Sitting down with Rucker, we had a chance to reflect on the ending of one chapter in his career and the beginning of another. I asked Frostee what he has been doing to get ready for the upcoming NFL combine since the unfortunate loss to Texas for the national championship. With a short laugh, Rucker replied with, “As soon as the game was over I took a little time off to relax and get my mind right. Soon following that game I went to San Antonio to participate in the East vs. West Shrine Game.” He then stated, “Since then I have been training everyday at USC because I think they have the best training staff.” By the looks of him, he didn’t take too much time getting back to the weight room. He looks as if he was chiseled out of a solid piece of marble.
When asked about playing and practicing against some former first and second round selections (Udeze, Cody, Palmer, and Patterson) over the years Frostee was very animate. He said, “I have been blessed to play in the coliseum the last three years. The last two years we have had record breaking sell out games. Those guys right there (referring to Udeze, Cody, Palmer, and Patterson) say enough. That’s three first-rounders and a second round selection, but the secret is the coaching that we all have been provided.”
According to all the speculating NFL draft prospect websites. Frostee is the epitome of a “tweener.” That refers to guys whom are sometimes too small or too big to play at certain position or another. Some sites speculate that Frostee is too small to play at defensive end and too big to play at linebacker. When asked about this label Frostee had these comparisons. “I think I can do both. If you actually see me, I’m 6'4 265 and I can run. I consider my style similar to Joey Porter, the ex-Colorado State Ram and the current monster on the Steelers defense.” Interesting that Rucker would compare himself to a Colorado State University Ram. Rucker himself was a Ram before transferring to the Trojans. He then added, “We both have a unique style that comes with our game.” Then he added a defensive linemen comparison since we were talking about his in-between stature. Simply stated, Rucker said, “D-linemen, no question about it. I’m like the freak (referring to Jevon Kearse).” Adding this through the laughter, “Those two guys always play at high speeds.”
Rucker was a critical component in the Trojan’s five to ten yard pass defense this past year. I asked him about the hybrid role he assumed and he had a surprising answer. Rucker stated, “I think with coach opening up the defense and allowing me to play like that really helped us out. I have been playing linebacker since I was seven years old and it feels natural.” And what a help he was, recording the second best team tackle total of 56 (35 solo and 21 assisted), first in tackles for a loss (14 for -61 yards), second in sacks (6.5 for -45 yards), forcing two fumbles, recovering one, and recording an interception.
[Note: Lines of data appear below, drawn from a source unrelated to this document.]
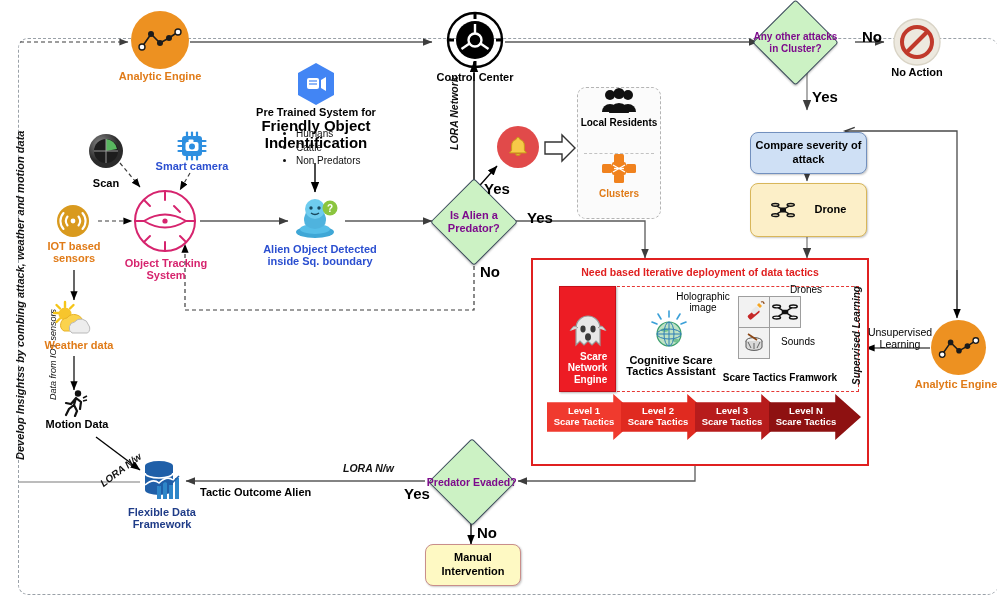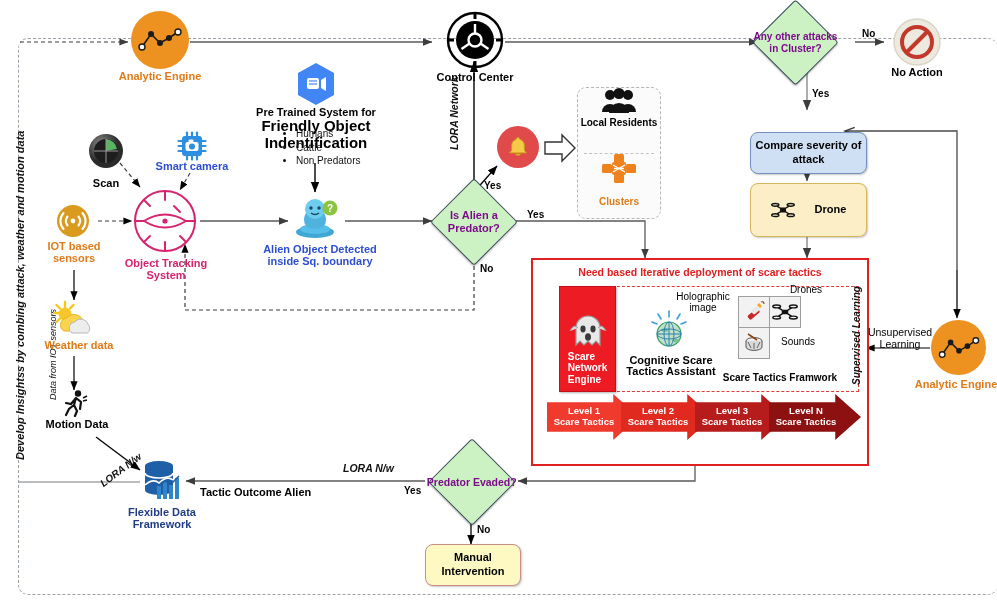"No" .yn { font-size: 10px -> 15px }
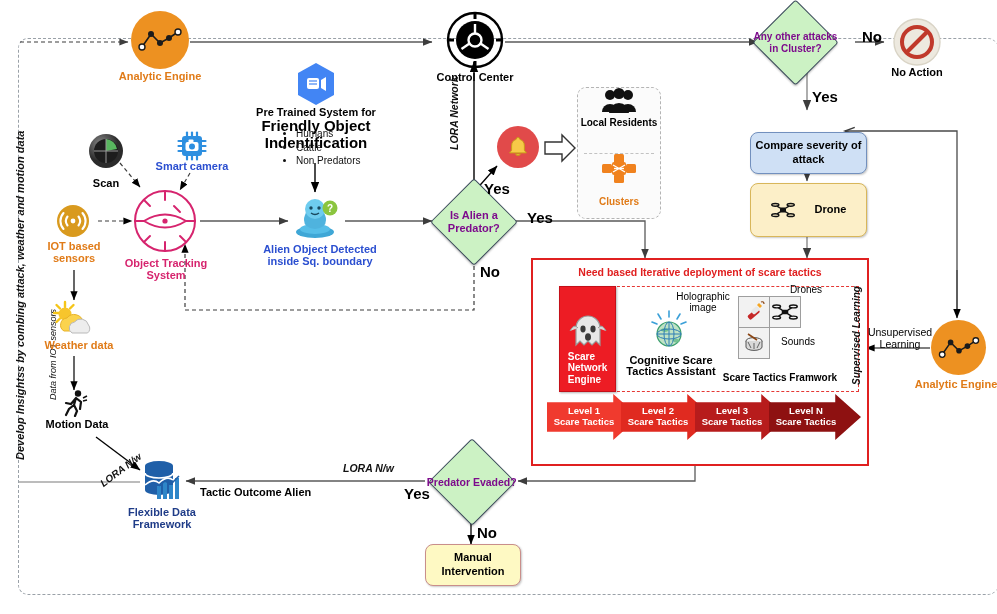"Clusters" div { margin-top: 11px -> 3px }
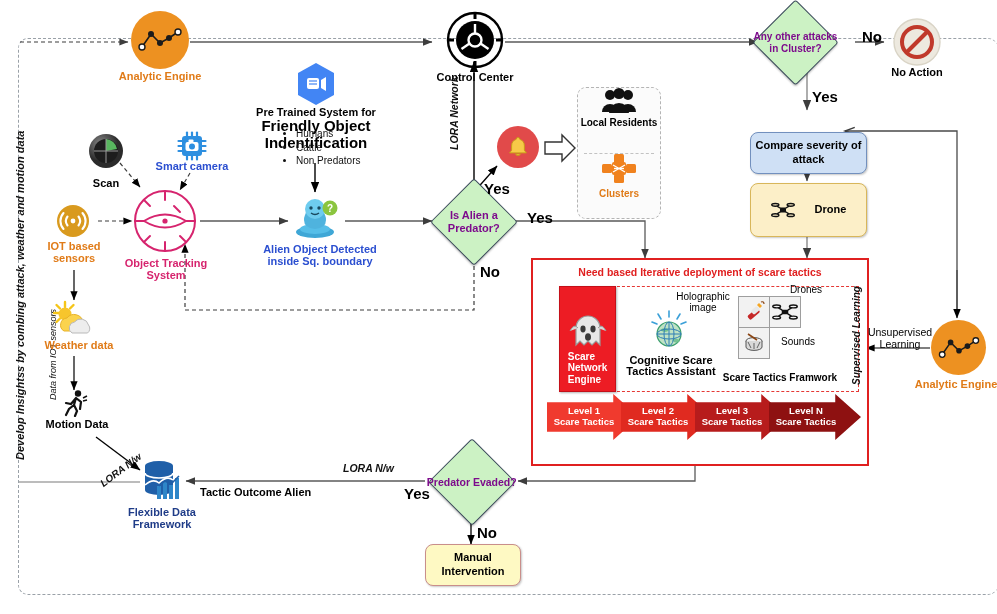"Need based Iterative deployment of" div { text: scare -> data }
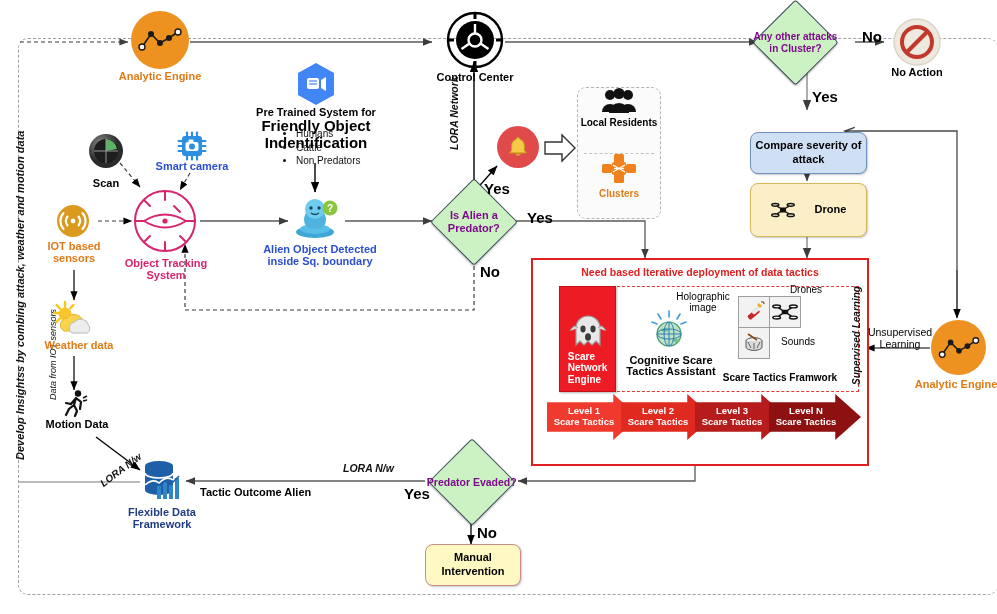"Scare" #scare-engine .t { text-align: left -> right }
Rucker was a very busy man.
I had to ask him how such a friendly and funny guy could become such an animal on the field and if he thought the duality gave him an edge over other players. We laughed and Frostee had this in reply, “I think it’s just my nature. I take football very serious. In fact, it’s life to me. People say they love it, but I don’t believe they do. This is coming from a kid that had to beg my parents to let me play.”
Finally on a serious note, I asked Rucker to give me an open-ended statement to NFL teams around the league. Frostee boldly had this to say. “I’m a hard working football player. I play with passion and respect for all aspects of the game.” His rap-sheet, or should I say sack-sheet, says enough. Despite losing to Texas this past January, Rucker hasn’t let anyone down yet, and if NFL scouts are keeping tabs, I doubt that he will be anytime soon.